It does help considerably.
 
Yeah it's worth it, some MX4 is probably better be better than what is on it.
 
As5, AsC, MX2, MX4, Gelid etc.

MX2 is dirt cheap right now too, and works pretty darn well under low contact pressure in my experience (some laptop coolers suffer from this in my experience, which yeah, is strange considering the vertical space limit)
 
I just got some arctic silver 5, been using it for years, I recently put some on my 960 brought my load temps down about 7 degrees c from the stock paste under load, max temps even when overclocked are about 58 degrees c.

Ok I will do it before I install the board into my new case I will be putting it all together over the weekend.
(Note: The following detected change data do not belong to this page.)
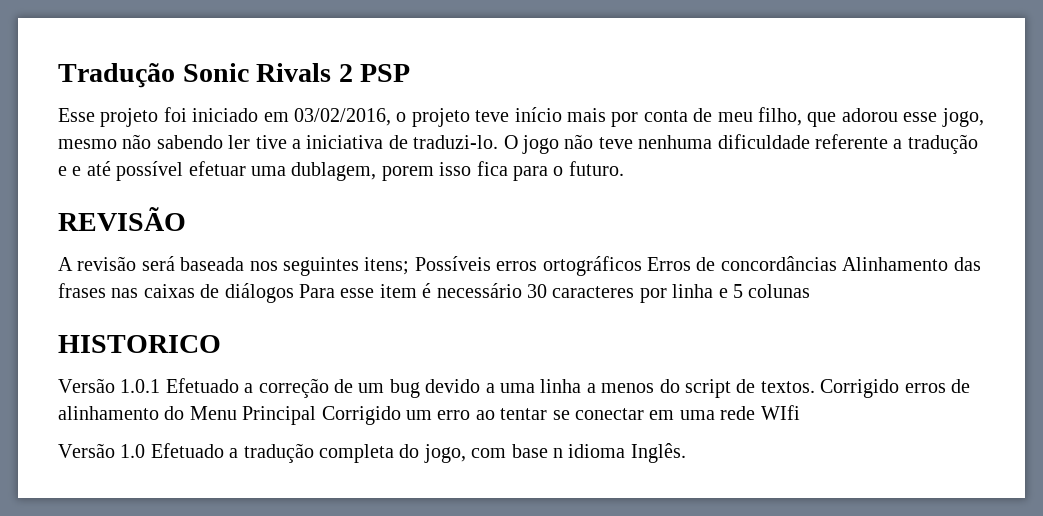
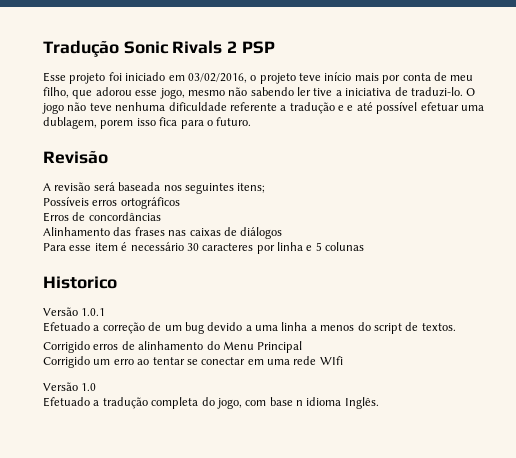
[58,207,186,231] REVISÃO -> [43,150,108,164] Revisão
(410, 266) none -> (266, 188) //
(642, 266) none -> (180, 203) //
(837, 263) none -> (161, 216) //
(294, 293) none -> (283, 233) //
[58,335,221,353] HISTORICO -> [43,276,117,289] Historico
(161, 386) none -> (106, 312) //
(815, 387) none -> (456, 327) //
(317, 415) none -> (303, 347) //
(146, 451) none -> (97, 387) //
Now the heatsink is mounted to the board by those plastic clips not screws how easy is removing those? And what would be the best method? I have never done thermal paste on the southbridge before.
 
Now the heatsink is mounted to the board by those plastic clips not screws how easy is removing those? And what would be the best method? I have never done thermal paste on the southbridge before.
Look at the underside of the board, you can see the plastic clips, simply squeeze the two parts together and they push through.
 
Look at the underside of the board, you can see the plastic clips, simply squeeze the two parts together and they push through.
Would my fingers work or would i need a pair of needle nose?
 
I've done lots using just my fingers
 
Late to the thread so:

Yes, its worth it
Fingers first, pliers second choice. You break one of those pins and you'll be rather sad.
 
Now the heatsink is mounted to the board by those plastic clips not screws how easy is removing those? And what would be the best method? I have never done thermal paste on the southbridge before.
Good set of tweezers (not the flimsy chinese type, which bends under pressure).
Pliers do work, but they also damage the plastic "ears" which hold it in place.
Fingernails also work, but you need to wait about a week until they are long enough for this procedure (or ask your wife to do it) :pimp:

I use my granpa's tweezers on daily basis for stuff like this: solid, heavy nickel-plated steel with very fine points; made in USSR.:toast:
 
I use my granpa's tweezers on daily basis for stuff like this: solid, heavy nickel-plated steel with very fine points; made in USSR.:toast:

Funny, I have my set gotten from grandpa too. USSR made tools mostly have proper sturdy metal and alloys.
 
Unless you get some throttling happening which can occur on on these boards if the north-bridge overheats , I would not bother with it. I have done it on a board that worked fine and as expected nothing happened. It can't hurt though.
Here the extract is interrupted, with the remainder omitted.